The result looks promising!

The devil is in the details, though. Variables in Grafana apply to the whole dashboard. We used the dashboard variable $Function for our chart. All other charts must also use this variable, or you must define a variable for each chart. The latter would become confusing quickly, especially for more complex charts where several variables are needed.

In Splunk, we have variables everywhere. Per row, per panel, and even per chart. We make use of this a lot in our Splunk dashboards as it allows changing the aggregation function as well es the field directly in a chart:

Playing With Drilldowns

In part two of this series, I explained why we need drilldowns. Let’s create one in our Grafana dashboard.

Create The Target Dashboard

Of course, the drilldown in our dashboard has to open something. Hence we create the target dashboard first. We call it Single Machine Detail.

  • Create the dashboard
  • Click on Dashboard Settings, choose Variables from the menu and click New
  • Create the variable $Computer
    • Name: Computer
    • Type: Text box
    • Label: Computer
    • Default value: .*

That is already enough for what we want to prove. Note down the URL part after the server name and port until the first question mark. We need that in the next step. For me, it is d/iW9KKOUWz/single-machine-detail.

Create The Drilldown

Go back to the Machine Performance Dashboard.

  • Click on Add panel and choose Add Query
  • Add the following search in the query editor
uberAgent_System_SystemPerformanceSummary2_CL
| where $__timeFilter(TimeGenerated)
| where Computer matches regex '[[Computer]]'
| summarize  
   ["[[Function]]. CPU (%)"] = round([[Function]](CPUUsagePercent_d),1), 
   IOPSRead = [[Function]](IOPSRead_d), 
   IOPSWrite = [[Function]](IOPSWrite_d)
   by Computer
| extend ["[[Function]]. IOPS"] = round(IOPSRead + IOPSWrite,1)
| project-away IOPSRead, IOPSWrite
| order by Computer asc
  • Format As: Table
  • Change to the visualization tab and choose the Table
    • Table Transform: Table
    • Apply to columns named: Computer
    • Render value as link: True
    • Url: d/iW9KKOUWz/single-machine-detail?var-Computer=${__cell:raw}&amp;from=$__from&amp;to=$__to

What is that URL?

  • d/iW9KKOUWz/single-machine-detail: the part from the URL I noted down before. Of course, the dashboard ID will be different in your case.
  • var-Computer=${__cell:raw}: pass the variable $Computer to the next dashboard with the raw content of the clicked table cell
  • from=$__from: set the dashboard’s timeframe to start at where our current dashboard started
  • from=$__to: set the dashboard’s timeframe to end at where our current dashboard ended

Now when you click on one of the computers in the table the single machine detail dashboard opens and our $Computer variable which we created earlier gets updated successfully.

No In-Page Drilldowns

Unfortunately, drilldowns to new dashboards are the only option in Grafana. While they are needed in some cases, in-page drilldowns are far more elegant and therefore preferred in most cases.

There is no option to show/hide a row/panel/chart depending on a variable, either. That would be needed for in-page drilldowns.

Download The Dashboard

[caption id="attachment_14209" align="alignnone" width="143"] Full dashboard in Grafana. Click to enlarge.[/caption]

Please find the example dashboard as a JSON file here. Before importing, add your directory (tenant) ID as value for the subscription setting.
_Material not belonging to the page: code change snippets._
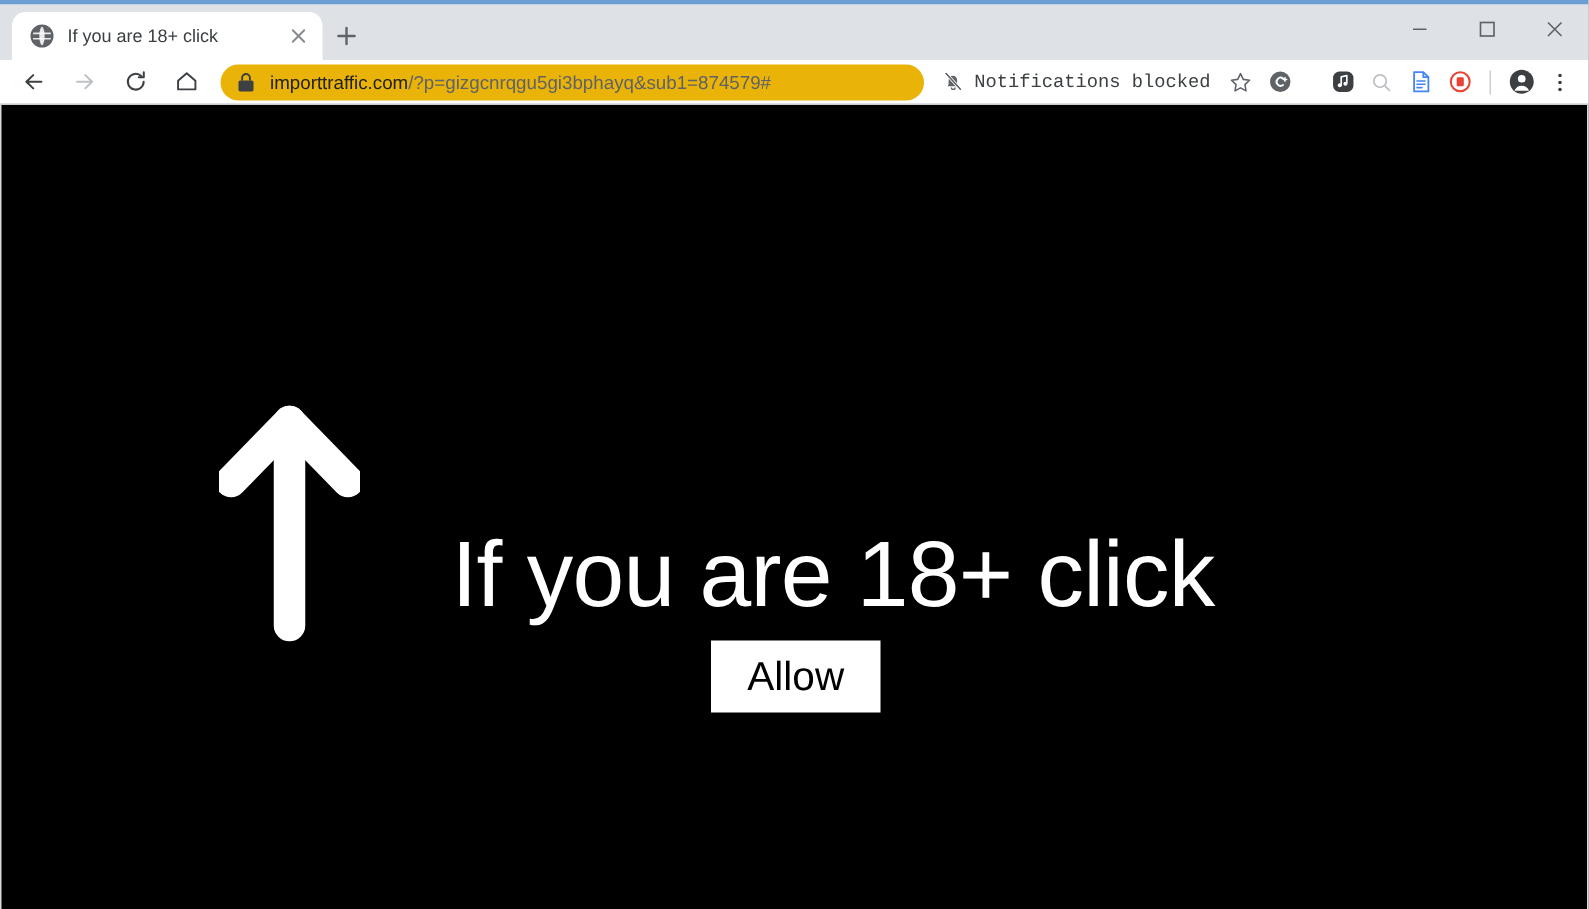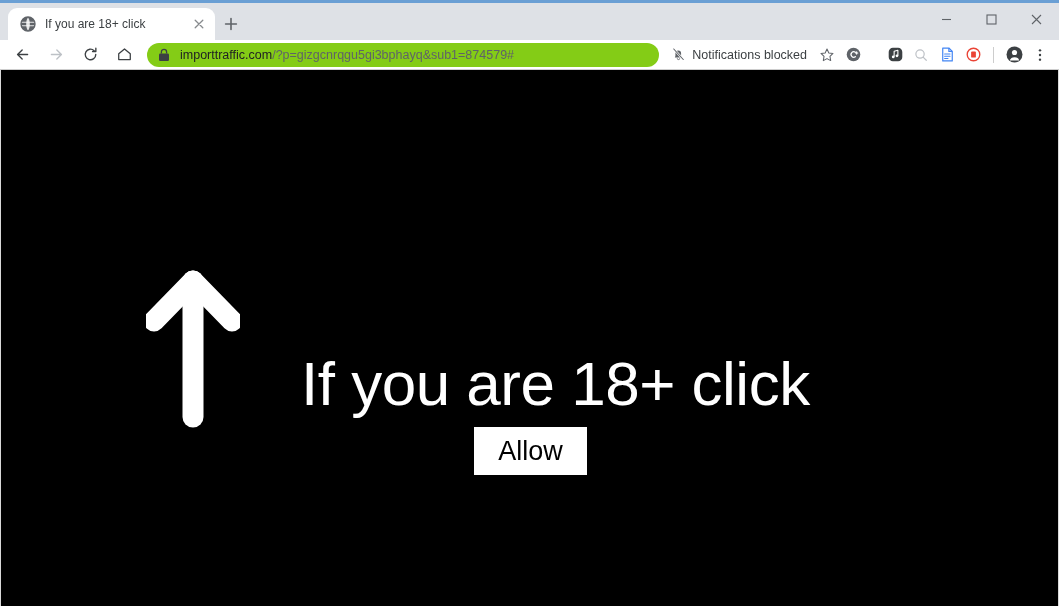"importtraffic.com/?p=gizgcnrqgu5gi3bphay" #omnibox { background: #84cc16 -> #eab308 }
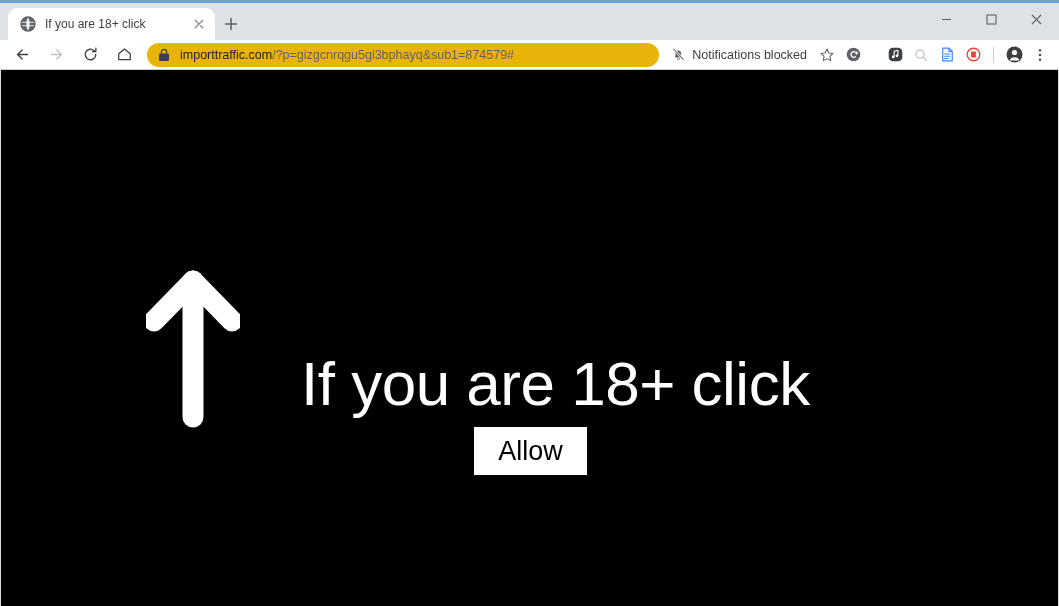"Notifications blocked" #notif-chip-label { font-family: none -> Liberation Mono, monospace }
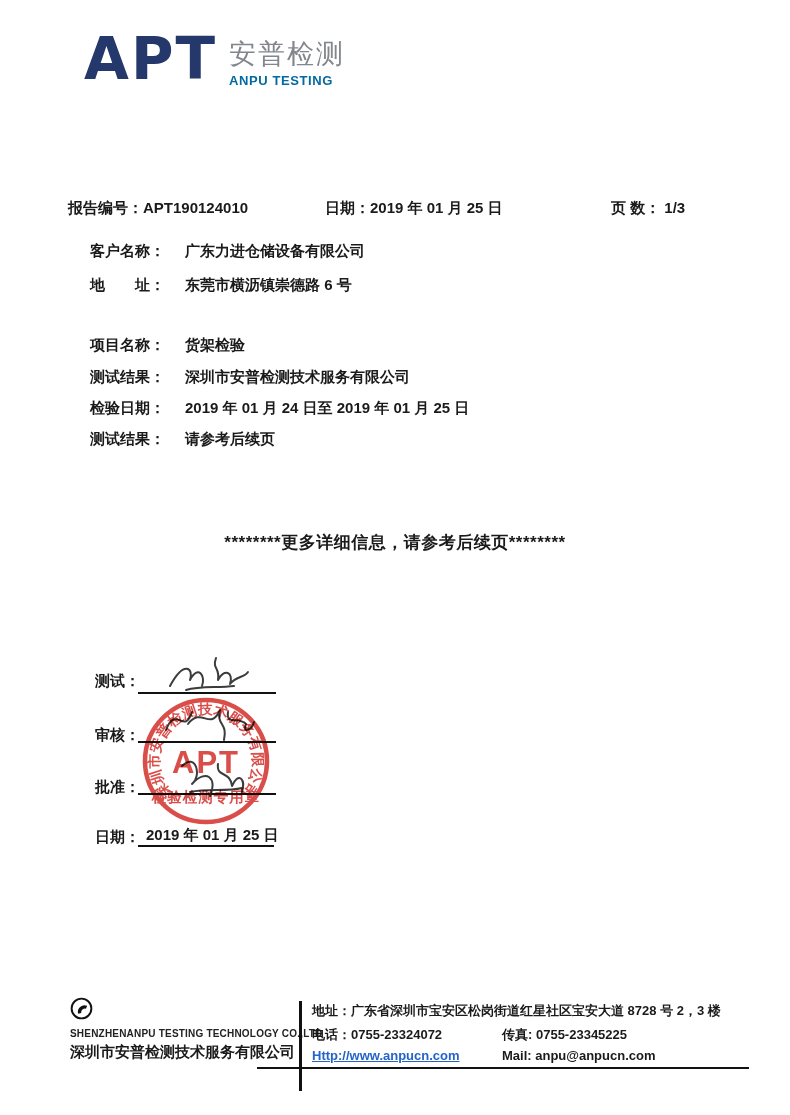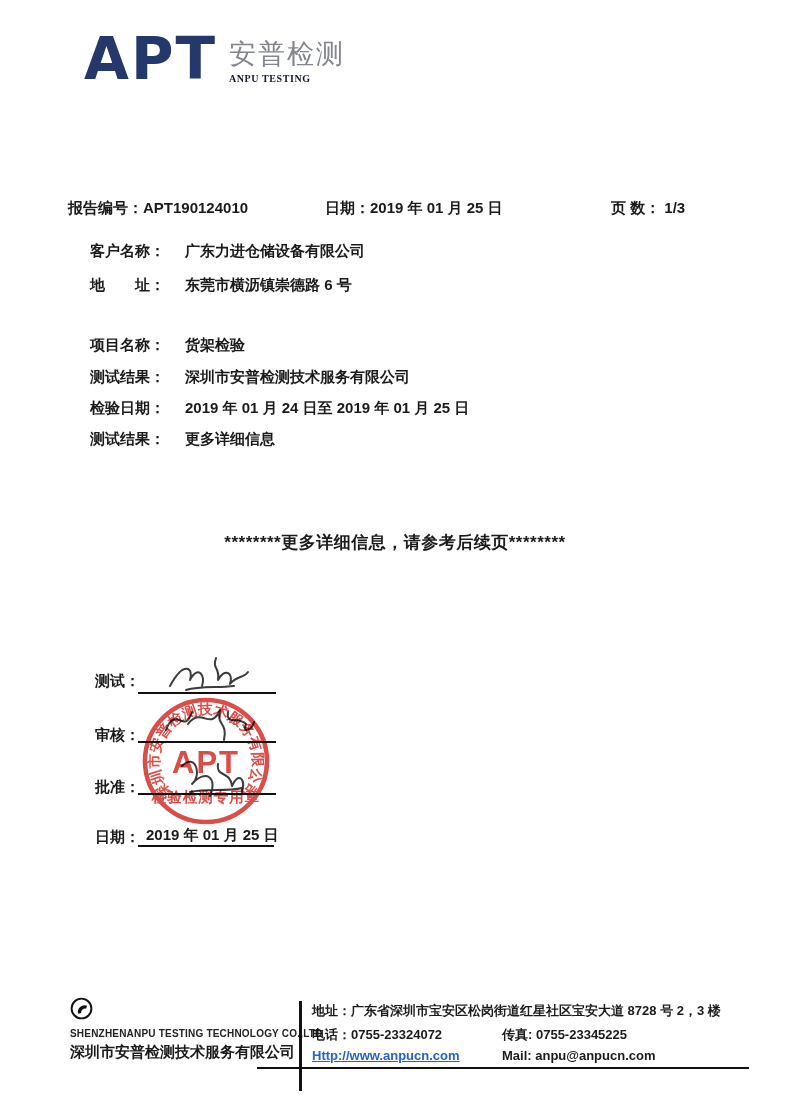"安普检测" .logo-cn-wrap { font-family: Liberation Serif, serif -> none }
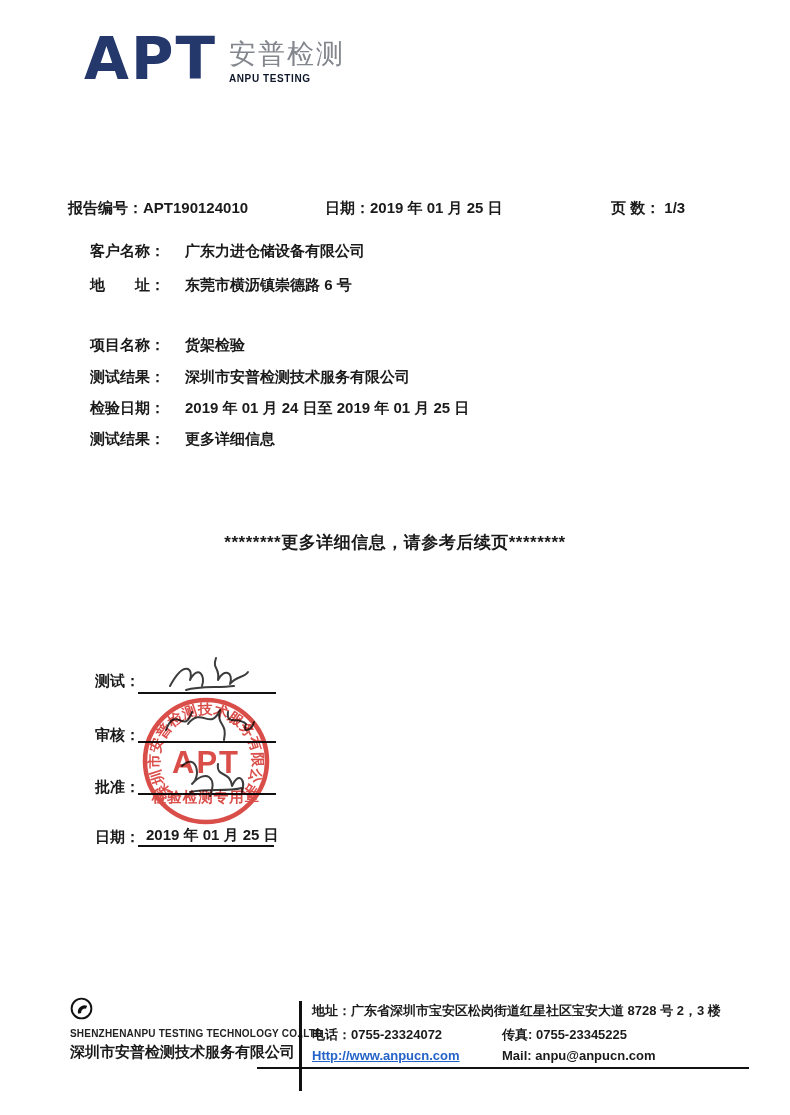"ANPU TESTING" .logo-en { color: #0f172a -> #0369a1; font-size: 10px -> 13px }
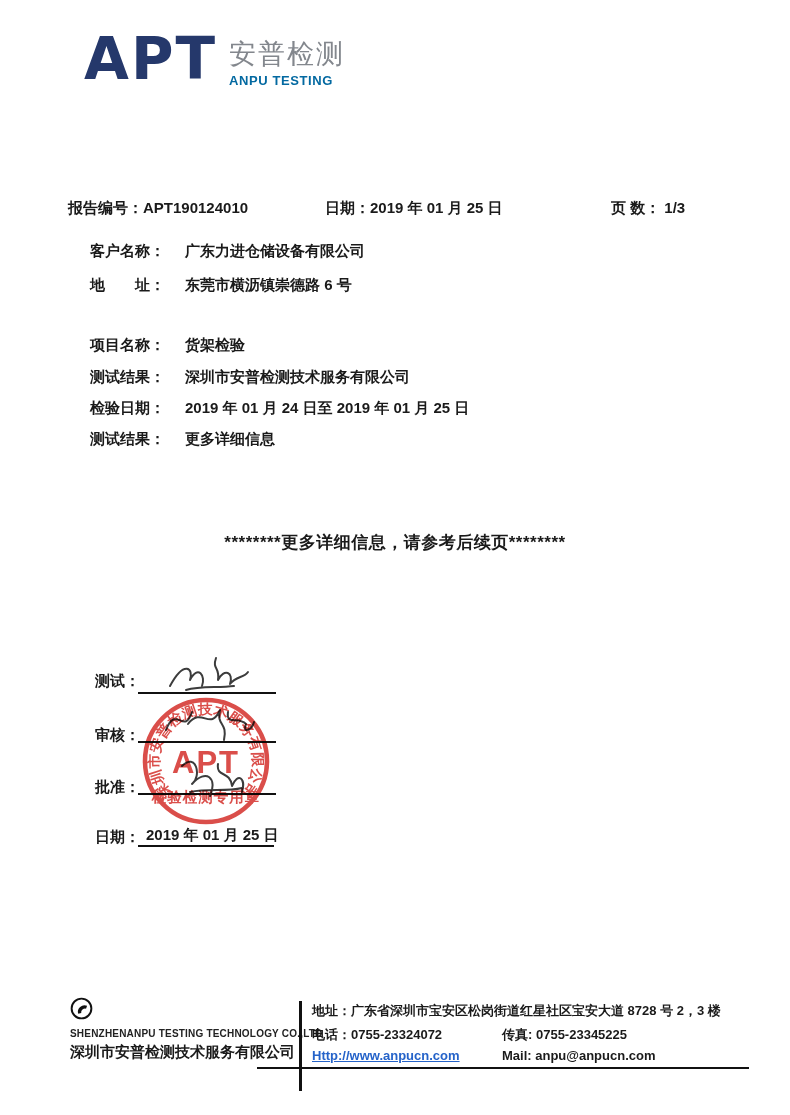"更多详细信息" span.info-value { text: 更多详细信息 -> 请参考后续页 }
"queryType": "Azure Log Analytics",
"refId": "A",
"subscription": "Your directory (tenant) ID here"

Grafana: a Conclusion

I enjoyed working with Grafana during my research. Every setting is available in a nice UI, but you can work in JSON or JavaScript if you want to. Sadly, it does not meet all our requirements, either. Here is the full list.

Requirements

  • Interactivity
    • Drill down to new dashboard: yes
    • Drill down on the same dashboard: no
  • Filtering
    • Partly, through variables
    • Filtering based on queries only available for AM Metrics at the moment
  • Powerful charts
    • Good looking: yes
    • Resize and rearrangeable: yes
    • Customizable: yes
    • Different charts: yes
  • Variables and parameters
    • Yes
  • Packaging as an app
    • Yes
  • JavaScript support
    • Only for dashboard creation. No JavaScript framework to manipulate objects on the fly.
    • You can create charts completely in JavaScript as a third-party vendor. That requires a lot of effort, though.

Downsides

There are a few more downsides which are worth mentioning:

  • No Azure integration. You can’t manage dashboards and models through Azure Resource Manager.
  • Cost to support additional Grafana infrastructure or additional cost for Grafana Cloud.
  • Alerting available for the graph chart only.
  • Grafana Enterprise needs a separate license (required for support, access to all plugins, permission management).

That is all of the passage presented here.